**DATA EXTRACT:**
================
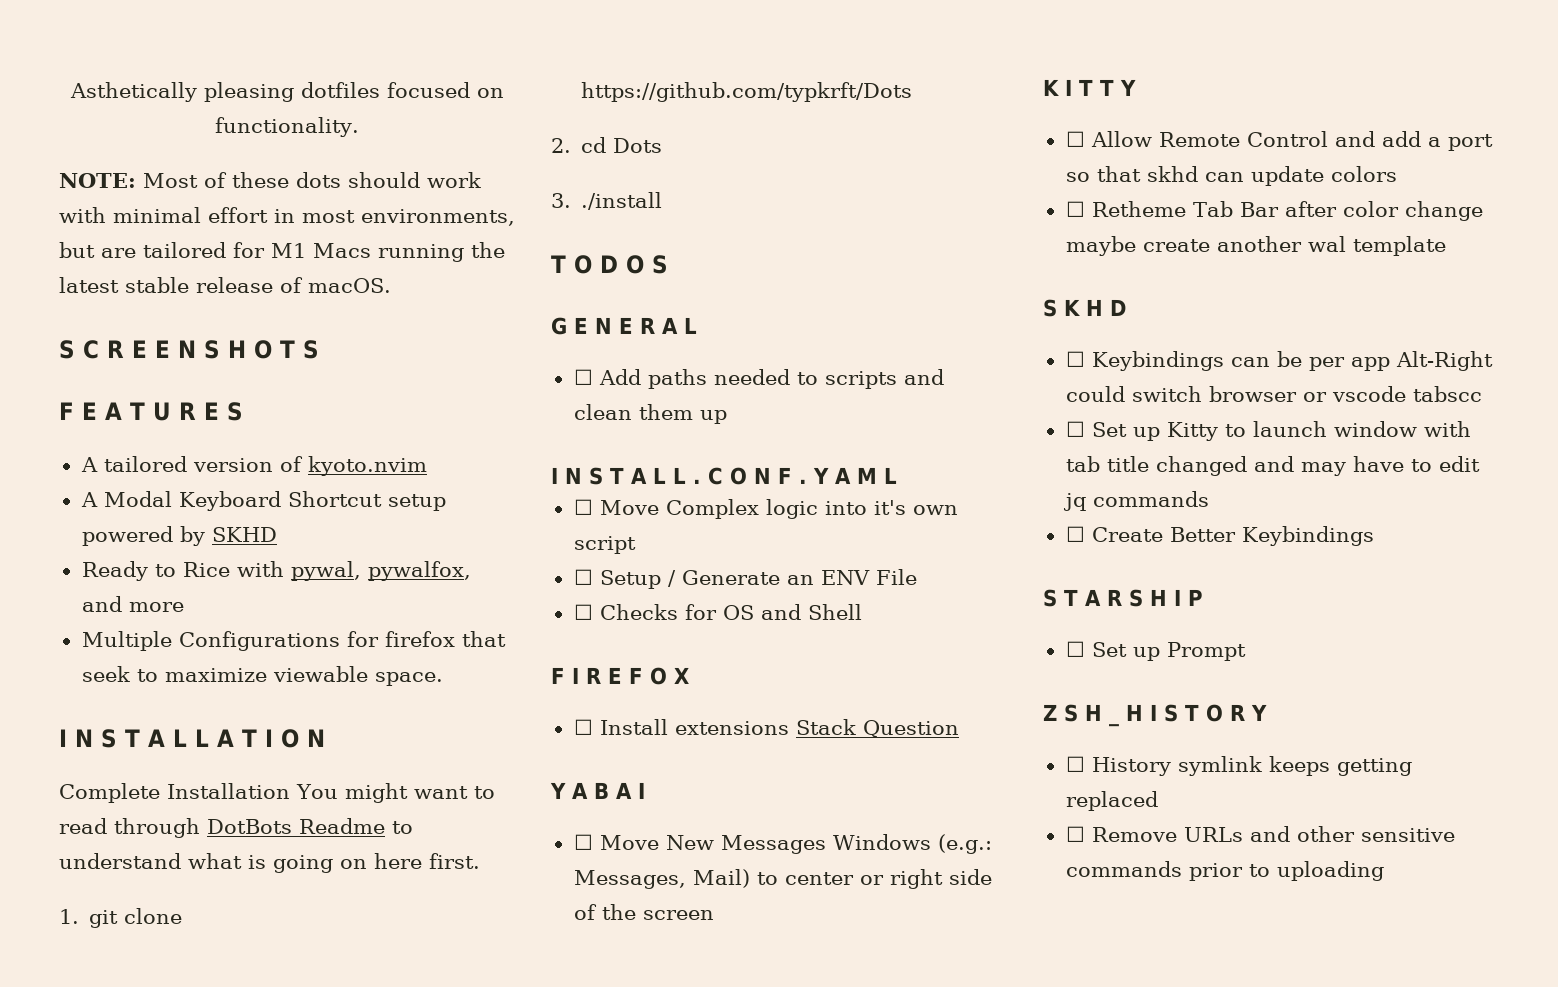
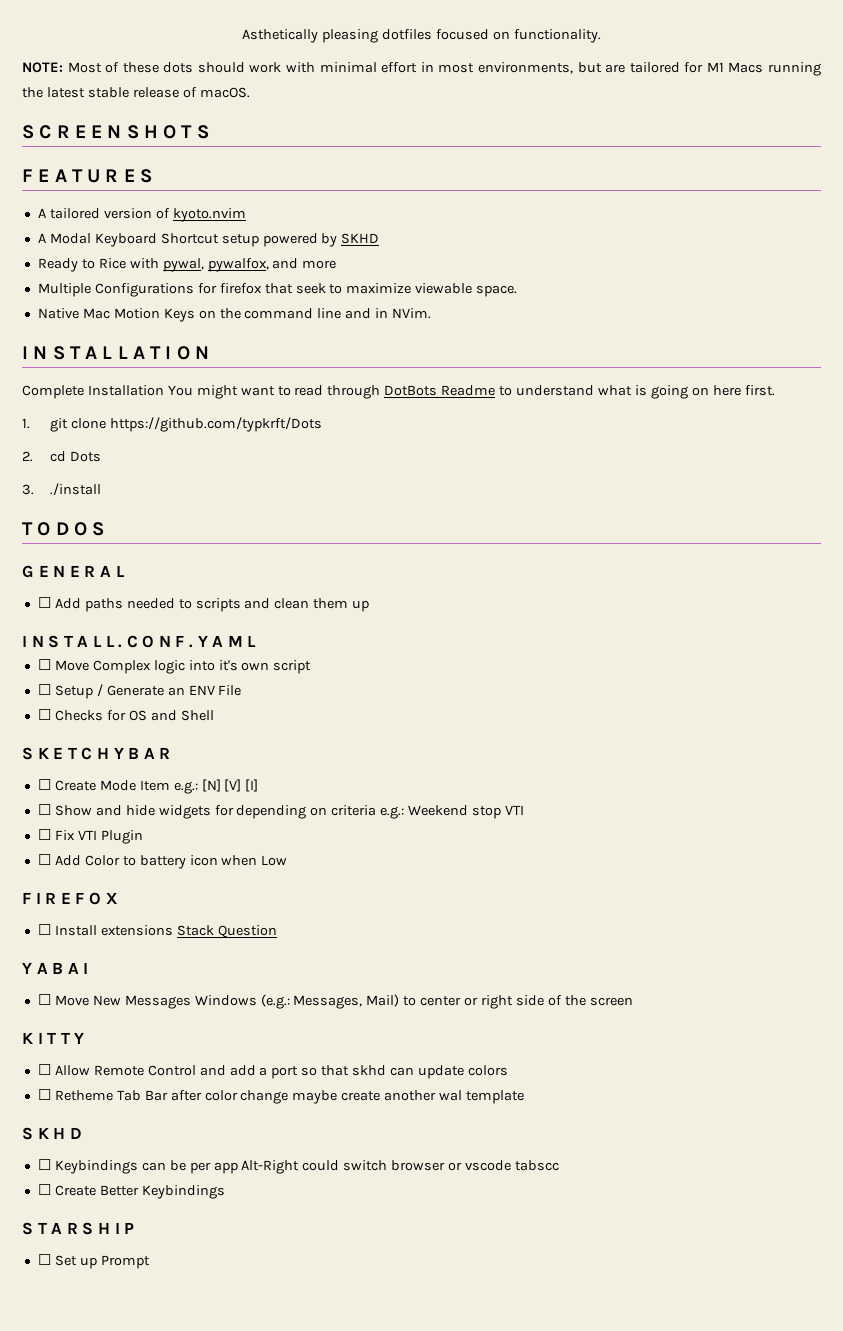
+ Native Mac Motion Keys on the command line and in NVim.
+ S K E T C H Y B A R
+ ☐ Create Mode Item e.g.: [N] [V] [I]
+ ☐ Show and hide widgets for depending on criteria e.g.: Weekend stop VTI
+ ☐ Fix VTI Plugin
+ ☐ Add Color to battery icon when Low
- ☐ Set up Kitty to launch window with tab title changed and may have to edit jq commands
- Z S H _ H I S T O R Y
- ☐ History symlink keeps getting replaced
- ☐ Remove URLs and other sensitive commands prior to uploading

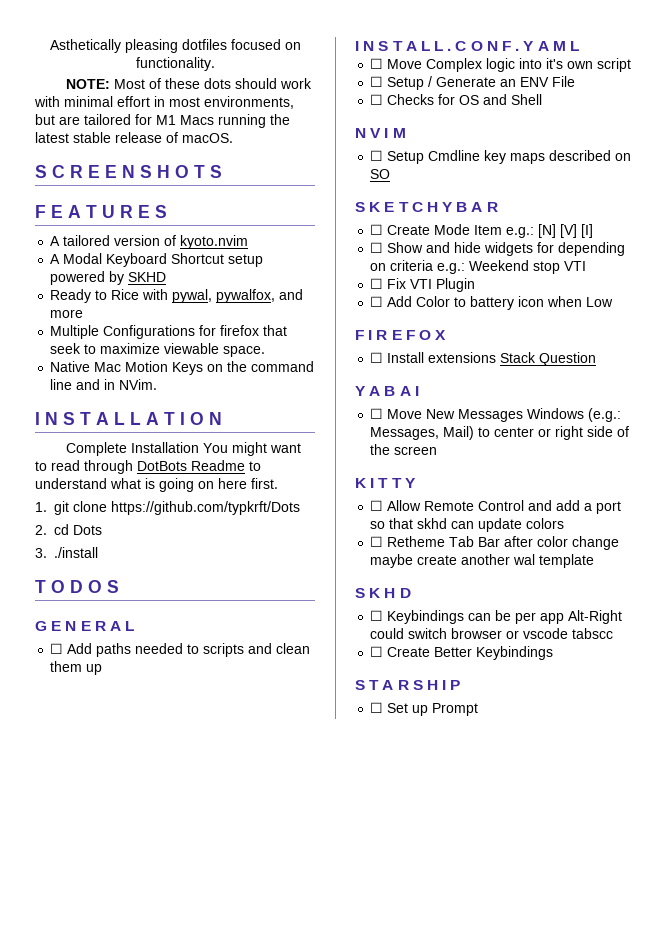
+ N V I M
+ ☐ Setup Cmdline key maps described on SO

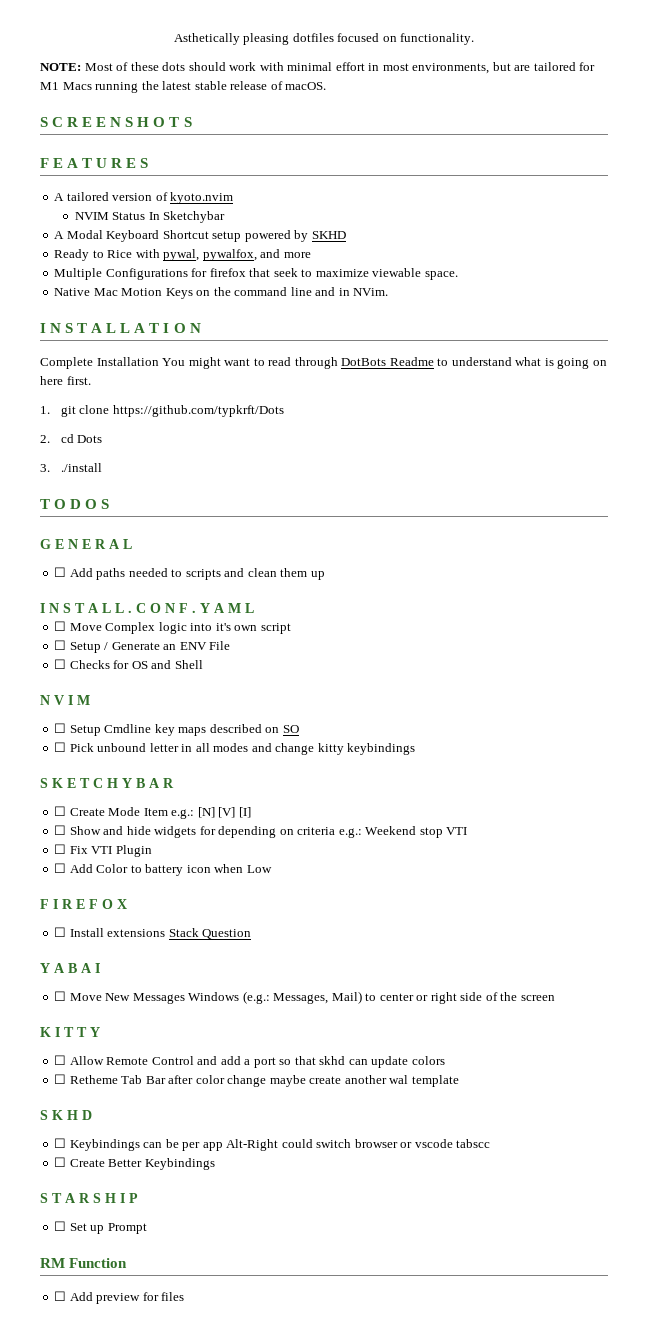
+ NVIM Status In Sketchybar
+ ☐ Pick unbound letter in all modes and change kitty keybindings
+ RM Function
+ ☐ Add preview for files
================
Word for word, set down the lines from the line with "- ☐ Remove URLs" through the last line of the entries, and nothing else; the pictures stay out.

- ☐ Remove URLs and other sensitive commands prior to uploading

+ N V I M
+ ☐ Setup Cmdline key maps described on SO

+ NVIM Status In Sketchybar
+ ☐ Pick unbound letter in all modes and change kitty keybindings
+ RM Function
+ ☐ Add preview for files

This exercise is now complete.